*** Begin section ***

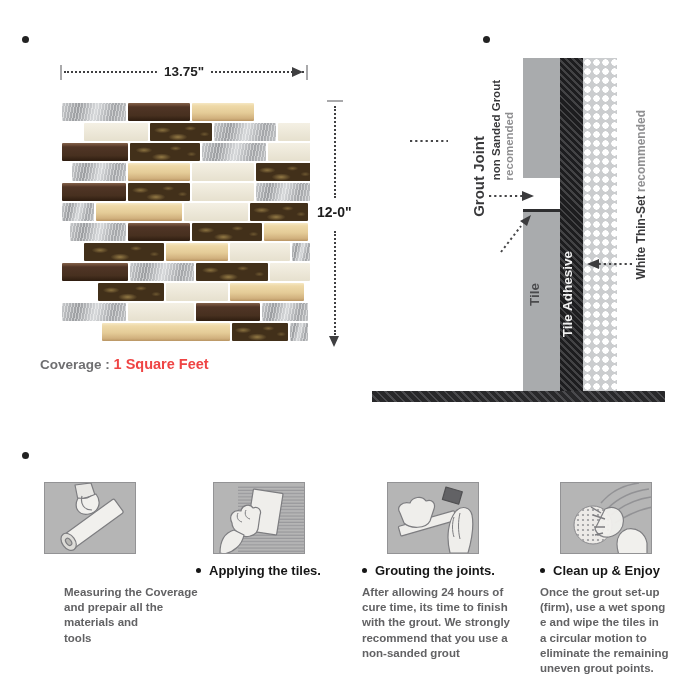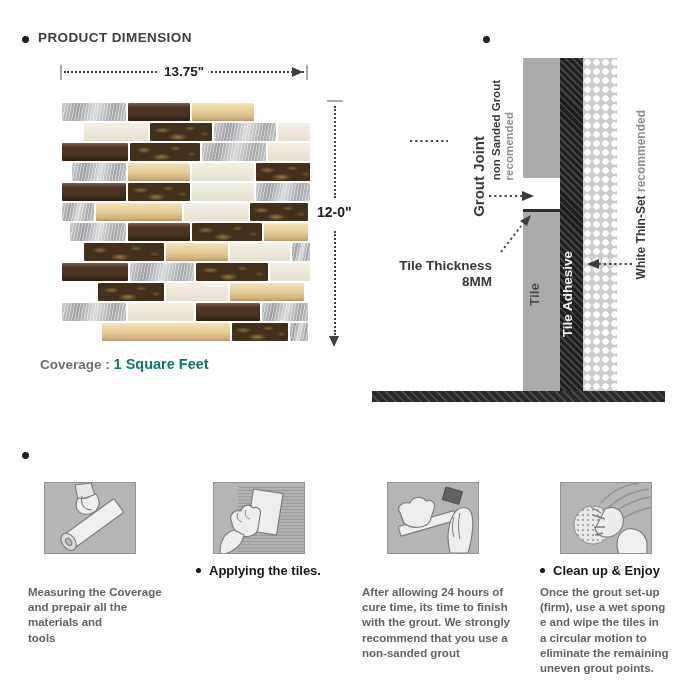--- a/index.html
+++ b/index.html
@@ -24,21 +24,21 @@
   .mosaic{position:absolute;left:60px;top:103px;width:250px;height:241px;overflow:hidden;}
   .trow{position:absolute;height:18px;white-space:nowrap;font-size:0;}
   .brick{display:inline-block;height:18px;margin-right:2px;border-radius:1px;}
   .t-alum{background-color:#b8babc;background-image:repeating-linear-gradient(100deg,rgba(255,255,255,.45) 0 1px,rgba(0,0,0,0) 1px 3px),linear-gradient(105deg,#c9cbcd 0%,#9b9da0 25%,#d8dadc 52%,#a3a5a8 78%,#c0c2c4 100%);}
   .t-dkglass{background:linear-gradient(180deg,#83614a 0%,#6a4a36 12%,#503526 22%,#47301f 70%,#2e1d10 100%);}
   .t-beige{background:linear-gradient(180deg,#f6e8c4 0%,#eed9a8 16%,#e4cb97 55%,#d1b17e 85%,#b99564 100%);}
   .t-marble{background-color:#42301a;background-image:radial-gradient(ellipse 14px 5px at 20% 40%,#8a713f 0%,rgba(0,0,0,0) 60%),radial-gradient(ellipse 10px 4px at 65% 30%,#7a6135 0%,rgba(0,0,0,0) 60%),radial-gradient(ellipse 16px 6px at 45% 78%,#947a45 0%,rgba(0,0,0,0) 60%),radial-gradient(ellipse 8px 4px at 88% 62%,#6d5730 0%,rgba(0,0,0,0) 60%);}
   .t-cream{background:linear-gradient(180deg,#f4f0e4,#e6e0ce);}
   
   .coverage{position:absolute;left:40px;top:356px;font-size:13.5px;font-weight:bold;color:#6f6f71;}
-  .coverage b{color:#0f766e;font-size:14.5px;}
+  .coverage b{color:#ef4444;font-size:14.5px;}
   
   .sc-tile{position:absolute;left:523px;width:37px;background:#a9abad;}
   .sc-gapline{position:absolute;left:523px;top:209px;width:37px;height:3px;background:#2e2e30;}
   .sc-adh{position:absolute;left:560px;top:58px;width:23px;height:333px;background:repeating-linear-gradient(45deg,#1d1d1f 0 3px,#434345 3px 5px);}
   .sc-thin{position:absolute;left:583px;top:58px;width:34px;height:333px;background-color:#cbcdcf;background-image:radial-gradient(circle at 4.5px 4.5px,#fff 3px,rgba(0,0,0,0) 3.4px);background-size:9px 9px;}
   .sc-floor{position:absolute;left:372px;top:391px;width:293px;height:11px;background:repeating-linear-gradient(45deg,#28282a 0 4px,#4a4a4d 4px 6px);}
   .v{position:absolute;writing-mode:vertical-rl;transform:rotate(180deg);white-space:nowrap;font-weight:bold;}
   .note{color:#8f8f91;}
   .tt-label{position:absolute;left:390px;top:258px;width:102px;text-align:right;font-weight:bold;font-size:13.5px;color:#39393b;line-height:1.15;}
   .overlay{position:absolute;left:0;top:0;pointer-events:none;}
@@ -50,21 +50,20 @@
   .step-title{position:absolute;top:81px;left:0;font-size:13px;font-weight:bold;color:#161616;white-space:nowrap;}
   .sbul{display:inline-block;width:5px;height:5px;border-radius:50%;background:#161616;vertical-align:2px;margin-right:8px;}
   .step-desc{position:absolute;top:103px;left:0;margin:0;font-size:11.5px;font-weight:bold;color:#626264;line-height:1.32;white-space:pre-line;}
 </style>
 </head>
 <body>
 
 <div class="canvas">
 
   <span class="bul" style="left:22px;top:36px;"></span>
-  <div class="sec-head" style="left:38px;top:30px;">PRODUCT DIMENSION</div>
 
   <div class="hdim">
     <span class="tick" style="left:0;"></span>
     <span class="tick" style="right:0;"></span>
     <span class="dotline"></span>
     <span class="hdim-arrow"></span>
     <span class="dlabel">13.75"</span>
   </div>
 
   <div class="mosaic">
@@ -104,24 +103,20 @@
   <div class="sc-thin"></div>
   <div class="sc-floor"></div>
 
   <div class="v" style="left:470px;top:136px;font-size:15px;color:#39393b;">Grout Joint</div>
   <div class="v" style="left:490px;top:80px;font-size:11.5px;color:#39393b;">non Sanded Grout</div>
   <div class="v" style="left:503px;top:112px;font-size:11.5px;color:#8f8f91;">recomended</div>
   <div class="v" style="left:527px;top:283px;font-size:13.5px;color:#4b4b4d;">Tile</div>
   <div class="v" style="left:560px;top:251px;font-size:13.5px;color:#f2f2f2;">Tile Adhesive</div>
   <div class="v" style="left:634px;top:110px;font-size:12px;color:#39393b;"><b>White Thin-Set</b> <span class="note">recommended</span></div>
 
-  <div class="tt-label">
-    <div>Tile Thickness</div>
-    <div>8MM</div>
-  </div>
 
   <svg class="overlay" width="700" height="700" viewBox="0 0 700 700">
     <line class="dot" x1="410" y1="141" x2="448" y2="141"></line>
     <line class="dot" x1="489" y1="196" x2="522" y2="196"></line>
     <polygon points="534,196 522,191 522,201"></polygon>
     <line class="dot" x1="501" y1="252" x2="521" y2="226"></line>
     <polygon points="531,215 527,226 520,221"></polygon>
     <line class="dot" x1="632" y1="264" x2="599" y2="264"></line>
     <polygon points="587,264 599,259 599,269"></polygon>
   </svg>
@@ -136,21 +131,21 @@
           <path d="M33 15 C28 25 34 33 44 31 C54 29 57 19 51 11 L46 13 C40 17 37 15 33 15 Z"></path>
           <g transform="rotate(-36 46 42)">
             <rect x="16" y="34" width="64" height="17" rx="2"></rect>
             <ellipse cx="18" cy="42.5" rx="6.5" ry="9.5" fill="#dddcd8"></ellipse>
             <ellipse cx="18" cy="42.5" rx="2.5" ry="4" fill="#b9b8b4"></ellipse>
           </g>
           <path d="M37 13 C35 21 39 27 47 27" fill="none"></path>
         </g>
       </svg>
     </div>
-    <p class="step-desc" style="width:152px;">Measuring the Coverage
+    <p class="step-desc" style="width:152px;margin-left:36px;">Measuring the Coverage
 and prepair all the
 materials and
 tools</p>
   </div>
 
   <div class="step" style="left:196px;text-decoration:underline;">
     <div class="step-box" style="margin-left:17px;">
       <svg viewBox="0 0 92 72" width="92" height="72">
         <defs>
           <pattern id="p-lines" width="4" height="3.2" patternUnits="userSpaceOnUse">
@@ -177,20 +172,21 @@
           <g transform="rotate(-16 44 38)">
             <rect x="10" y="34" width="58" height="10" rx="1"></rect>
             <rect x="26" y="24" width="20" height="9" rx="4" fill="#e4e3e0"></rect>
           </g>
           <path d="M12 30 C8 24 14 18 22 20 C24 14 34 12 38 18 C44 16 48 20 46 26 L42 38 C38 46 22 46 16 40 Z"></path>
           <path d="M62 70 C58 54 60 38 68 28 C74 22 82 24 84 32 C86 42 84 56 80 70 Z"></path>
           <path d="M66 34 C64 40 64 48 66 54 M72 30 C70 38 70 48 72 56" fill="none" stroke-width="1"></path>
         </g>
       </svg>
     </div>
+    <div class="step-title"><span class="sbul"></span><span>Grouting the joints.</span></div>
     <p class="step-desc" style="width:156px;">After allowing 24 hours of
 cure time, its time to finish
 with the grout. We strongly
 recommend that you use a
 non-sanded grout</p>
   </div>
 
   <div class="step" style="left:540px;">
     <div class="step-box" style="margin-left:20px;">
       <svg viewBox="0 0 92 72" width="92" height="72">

*** End section ***
*** Begin section ***

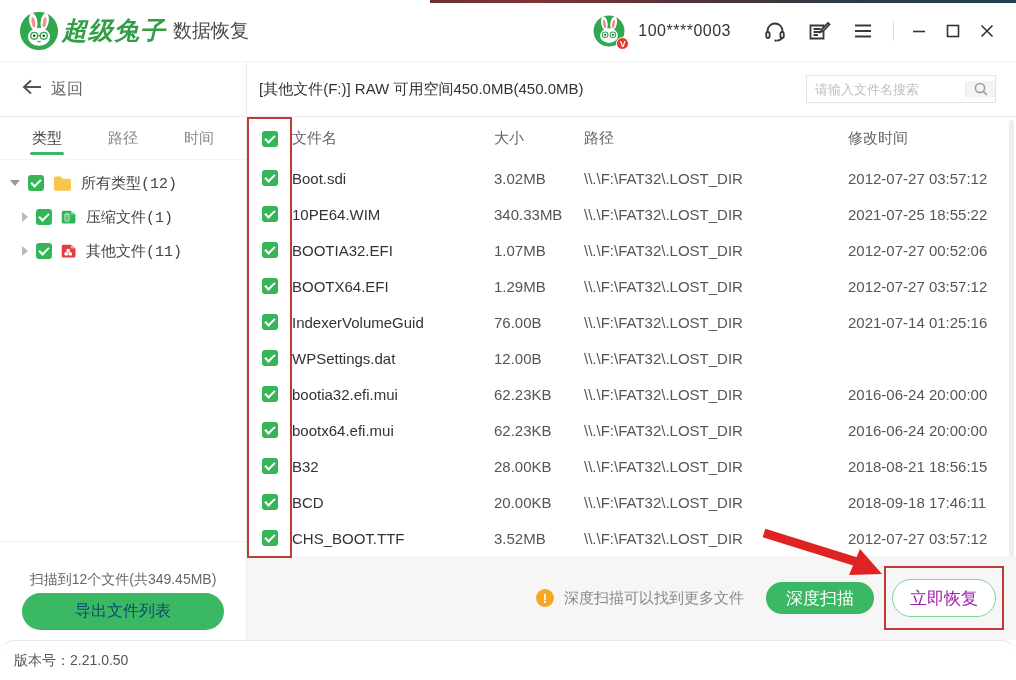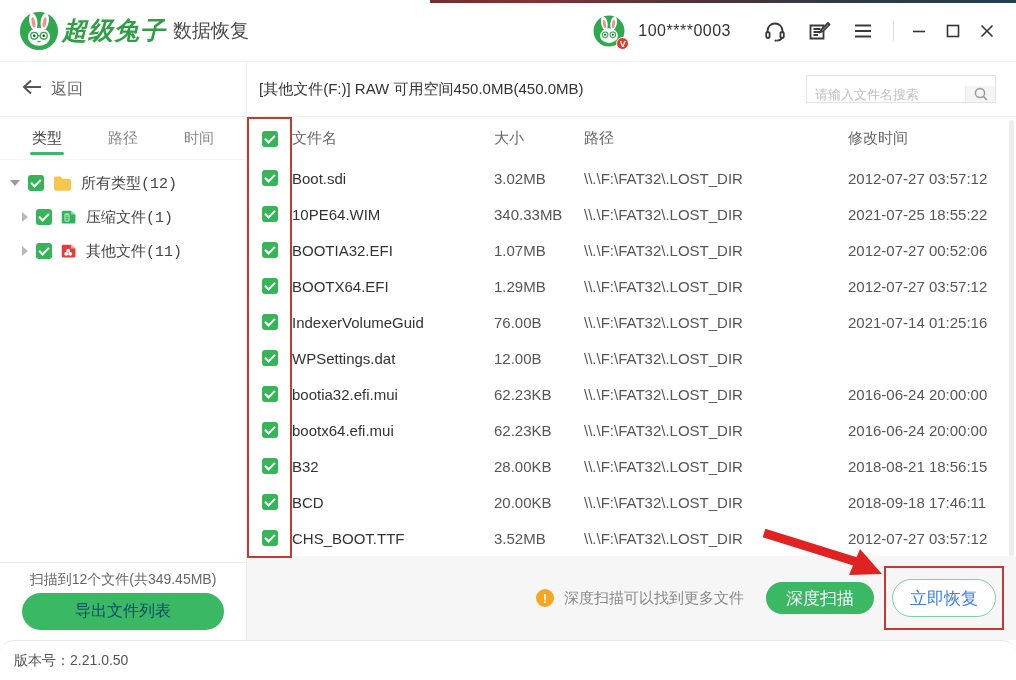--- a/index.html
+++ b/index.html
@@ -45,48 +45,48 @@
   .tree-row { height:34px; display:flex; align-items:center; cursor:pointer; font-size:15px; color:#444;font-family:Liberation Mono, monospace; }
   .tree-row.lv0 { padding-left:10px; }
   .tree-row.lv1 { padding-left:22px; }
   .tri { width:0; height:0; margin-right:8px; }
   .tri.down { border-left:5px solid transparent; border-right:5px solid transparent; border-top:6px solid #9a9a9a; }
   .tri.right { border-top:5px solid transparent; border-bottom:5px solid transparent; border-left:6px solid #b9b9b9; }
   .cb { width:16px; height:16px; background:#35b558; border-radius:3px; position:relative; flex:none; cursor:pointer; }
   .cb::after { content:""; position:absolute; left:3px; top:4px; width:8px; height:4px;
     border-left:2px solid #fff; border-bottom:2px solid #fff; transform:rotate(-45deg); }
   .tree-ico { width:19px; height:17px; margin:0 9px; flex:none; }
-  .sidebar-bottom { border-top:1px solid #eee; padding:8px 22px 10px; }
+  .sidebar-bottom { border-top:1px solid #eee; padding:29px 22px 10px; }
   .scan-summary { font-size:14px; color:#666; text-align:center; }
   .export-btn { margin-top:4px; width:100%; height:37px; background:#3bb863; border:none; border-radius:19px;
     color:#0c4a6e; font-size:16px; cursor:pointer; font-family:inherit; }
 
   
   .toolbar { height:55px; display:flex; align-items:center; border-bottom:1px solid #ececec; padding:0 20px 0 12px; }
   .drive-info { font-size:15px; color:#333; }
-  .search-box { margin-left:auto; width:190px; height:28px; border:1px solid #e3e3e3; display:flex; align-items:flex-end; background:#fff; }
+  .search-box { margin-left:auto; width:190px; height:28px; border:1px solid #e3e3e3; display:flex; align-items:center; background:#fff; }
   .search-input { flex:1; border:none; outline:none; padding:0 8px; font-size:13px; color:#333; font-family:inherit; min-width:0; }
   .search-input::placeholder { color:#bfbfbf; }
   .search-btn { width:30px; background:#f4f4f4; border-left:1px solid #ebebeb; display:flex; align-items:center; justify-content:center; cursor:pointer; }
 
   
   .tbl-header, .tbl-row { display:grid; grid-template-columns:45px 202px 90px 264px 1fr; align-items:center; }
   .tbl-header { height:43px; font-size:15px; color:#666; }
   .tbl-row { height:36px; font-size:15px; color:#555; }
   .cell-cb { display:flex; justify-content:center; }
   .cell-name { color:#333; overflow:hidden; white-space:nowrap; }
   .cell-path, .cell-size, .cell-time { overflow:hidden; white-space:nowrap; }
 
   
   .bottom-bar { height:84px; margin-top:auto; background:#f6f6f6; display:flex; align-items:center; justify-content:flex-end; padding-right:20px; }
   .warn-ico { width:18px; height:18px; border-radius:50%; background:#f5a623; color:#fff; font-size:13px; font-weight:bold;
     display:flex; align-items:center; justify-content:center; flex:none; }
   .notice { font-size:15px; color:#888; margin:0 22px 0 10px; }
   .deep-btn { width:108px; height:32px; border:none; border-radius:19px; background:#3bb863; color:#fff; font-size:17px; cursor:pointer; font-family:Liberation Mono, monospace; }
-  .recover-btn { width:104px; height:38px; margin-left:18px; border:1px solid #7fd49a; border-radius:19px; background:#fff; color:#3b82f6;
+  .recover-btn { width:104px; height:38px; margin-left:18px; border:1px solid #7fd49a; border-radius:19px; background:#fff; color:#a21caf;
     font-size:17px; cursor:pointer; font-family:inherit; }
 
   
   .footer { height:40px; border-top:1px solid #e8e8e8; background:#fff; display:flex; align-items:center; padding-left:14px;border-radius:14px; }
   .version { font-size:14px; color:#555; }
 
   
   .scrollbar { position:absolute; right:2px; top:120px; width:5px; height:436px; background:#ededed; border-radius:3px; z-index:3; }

*** End section ***

Requirement - Copy, from the material, each line that holds the string "recover".

Solution to the problem -
-  .recover-btn { width:104px; height:38px; margin-left:18px; border:1px solid #7fd49a; border-radius:19px; background:#fff; color:#3b82f6;
+  .recover-btn { width:104px; height:38px; margin-left:18px; border:1px solid #7fd49a; border-radius:19px; background:#fff; color:#a21caf;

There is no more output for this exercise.